Simulation and Transfer Learning for Deep 3D Geometric Data Analysis

PI: Justin Solomon, Department of Electrical Engineering and Computer Science, MIT
PI: Evgeny Burnaev, Skoltech Center for Computational Data-Intensive Science and Engineering, Skoltech

Every field of human activity is undergoing a “data revolution.” Old business models are reformulated as data science and machine learning problems. The rising complexity of models and demand for insight require data analysis tools applicable to more than 2D images. Instead, future machine perception systems will need 3D data processing. Diverse applications including analysis of human movements, faces, MRI, CT scans and other biomedical images, shelf placement in retail, remote sensing data, automatic reconstruction of 3D shapes from imaging data (e.g. stereo photography, multiview photography, and LIDAR) and many more applications require advanced 3D data analysis for understanding and Semantic modeling.

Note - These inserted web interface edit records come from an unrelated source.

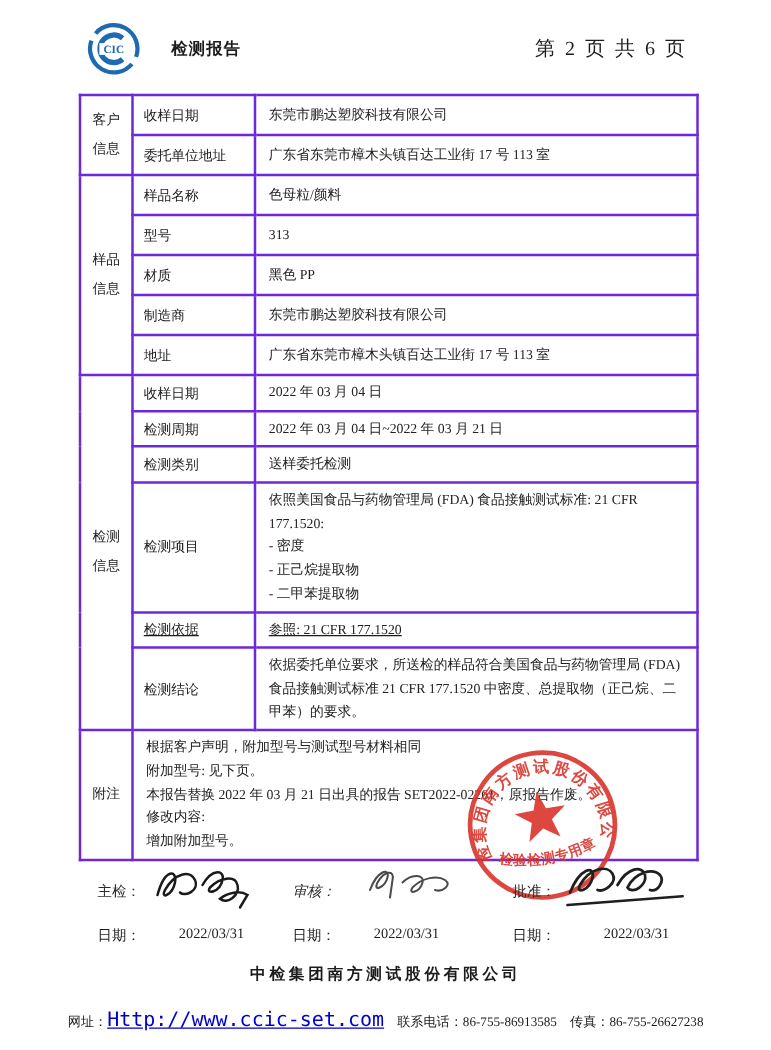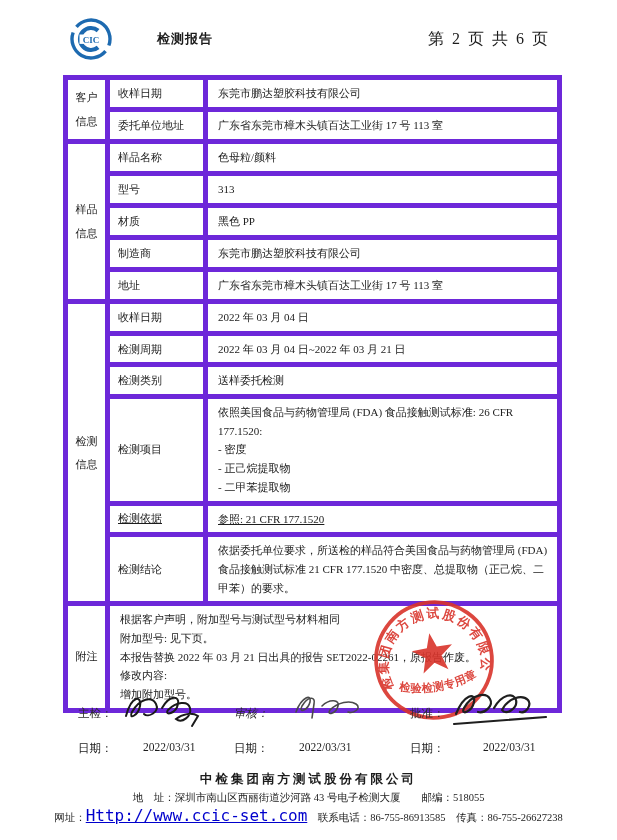--- a/index.html
+++ b/index.html
@@ -12,7 +12,7 @@
 
   
   .header { position:absolute; top:16px; left:63px; right:67px; height:46px;
-            display:flex; align-items:center; }
+            display:flex; align-items:center;gap:14px; }
   .logo { width:56px; height:44px; flex:0 0 auto; }
   .doc-title { margin-left:38px; font-size:13px; font-weight:bold; letter-spacing:1px; }
   .report-no { margin-left:42px; font-size:12px; font-weight:bold; }

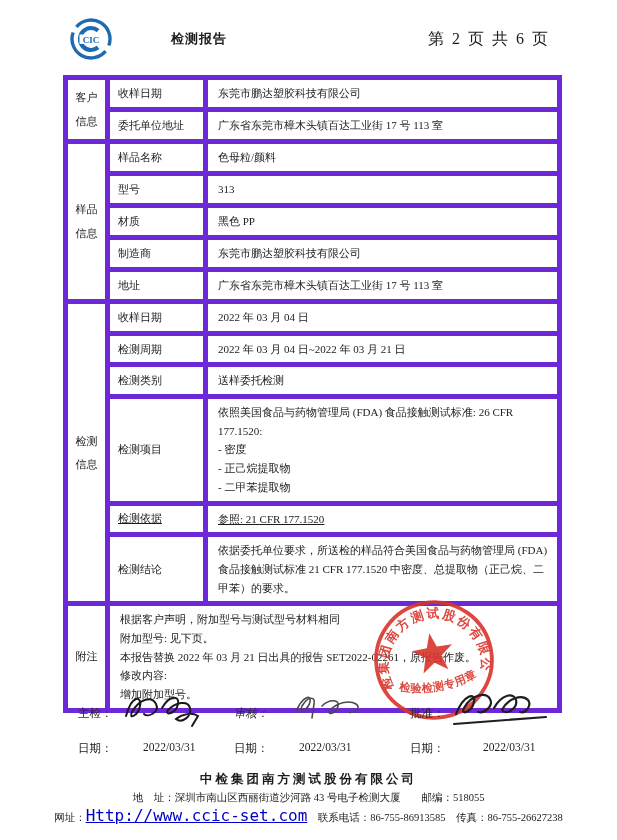--- a/index.html
+++ b/index.html
@@ -14,7 +14,7 @@
   .header { position:absolute; top:16px; left:63px; right:67px; height:46px;
             display:flex; align-items:center;gap:14px; }
   .logo { width:56px; height:44px; flex:0 0 auto; }
-  .doc-title { margin-left:38px; font-size:13px; font-weight:bold; letter-spacing:1px; }
+  .doc-title { margin-left:4px; font-size:13px; font-weight:bold; letter-spacing:1px; }
   .report-no { margin-left:42px; font-size:12px; font-weight:bold; }
   .page-info { margin-left:auto; font-size:16px; font-weight:normal; letter-spacing:2px; }
 

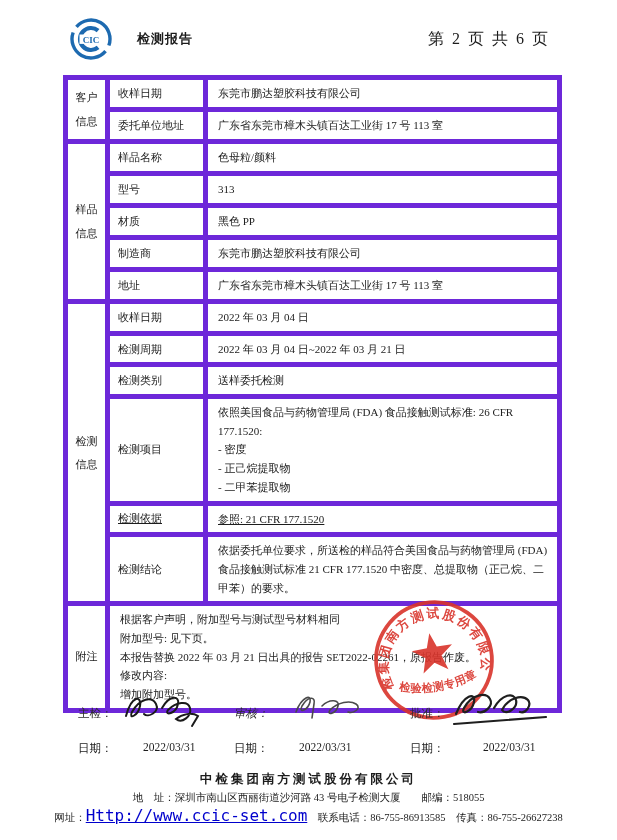--- a/index.html
+++ b/index.html
@@ -21,7 +21,7 @@
   
   table.report { position:absolute; left:63px; top:75px; width:494px;
                  border-collapse:collapse; table-layout:fixed; }
-  table.report td { border:5px solid #6d28d9; font-size:11px; vertical-align:middle;
+  table.report td { border:2px solid #6d28d9; font-size:11px; vertical-align:middle;
                     color:#222; }
   td.sec { text-align:center; white-space:pre-line; line-height:2.1; font-weight:bold;
            font-weight:normal; }

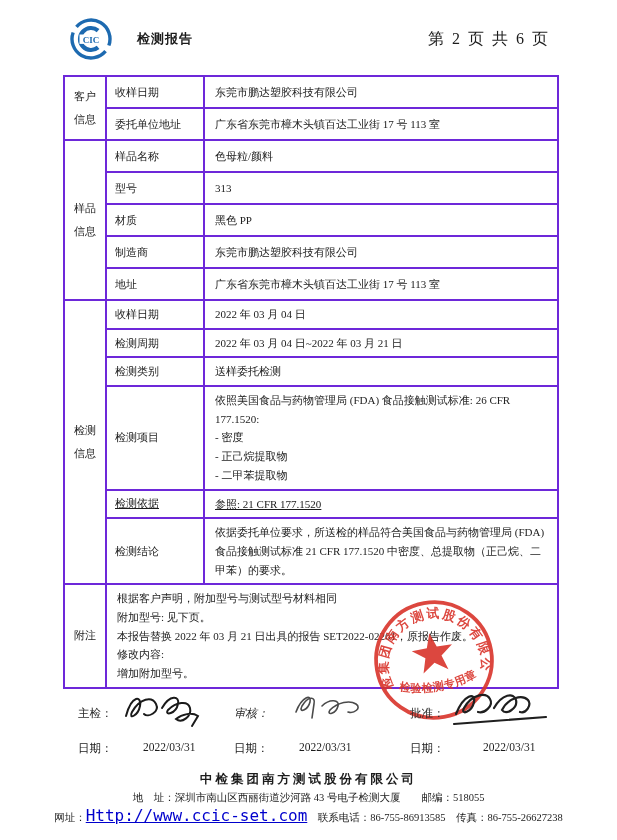--- a/index.html
+++ b/index.html
@@ -125,7 +125,7 @@
     </tr>
     <tr class="h90">
       <td class="lbl">检测项目</td>
-      <td class="val">依照美国食品与药物管理局 (FDA) 食品接触测试标准: 26 CFR 177.1520:
+      <td class="val">依照美国食品与药物管理局 (FDA) 食品接触测试标准: 21 CFR 177.1520:
 - 密度
 - 正己烷提取物
 - 二甲苯提取物</td>

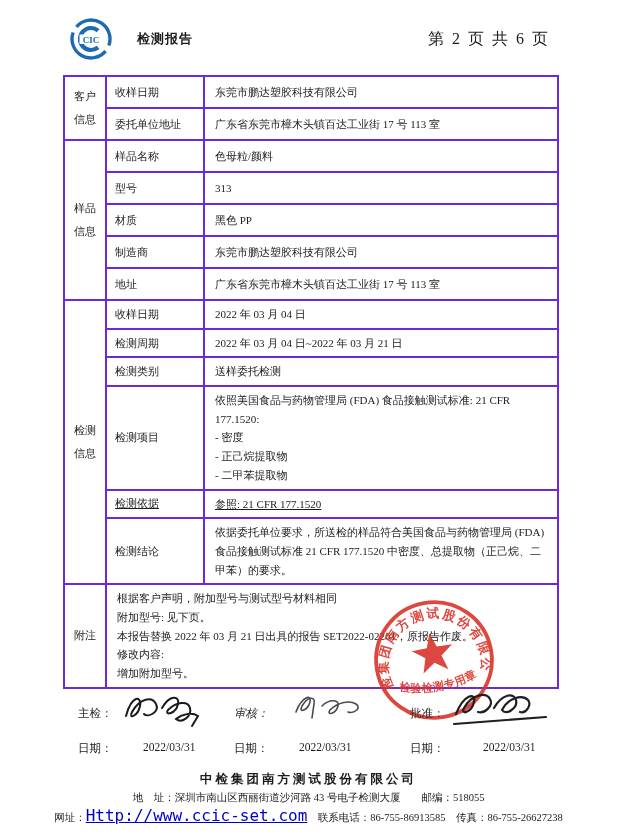--- a/index.html
+++ b/index.html
@@ -192,7 +192,6 @@
   <span class="sig-date" style="left:483px; top:741px;">2022/03/31</span>
 
   <div class="footer-company">中检集团南方测试股份有限公司</div>
-  <div class="footer-line footer-addr">地　址：深圳市南山区西丽街道沙河路 43 号电子检测大厦　　邮编：518055</div>
   <div class="footer-line footer-web"><span>网址：</span><span class="url-link">Http://www.ccic-set.com</span><span>　联系电话：86-755-86913585　传真：86-755-26627238</span></div>
 
 </div>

The success of 3D methods largely has been hampered by the lack of labeled datasets suitable for machine learning as well as by the limited ability of existing neural network architectures capable of efficiently processing 3D data in different formats (point clouds, meshes). The goal of this project is to address both aspects of the problem. We will develop new deep learning architectures adapted to 3D data and approaches to training such models on synthetic and human-made 2D and 3D labeled geometric data. We will explore transfer learning to address the reality gap between “clean: artificial data and noisy scans of real environment. Applications areas include --- but are not limited to --- 3D CAD model retrieval and classification, generation of 3D models from 2D line drawings, object recognition in remote sensing, and 3D MRI medical data segmentation and classification.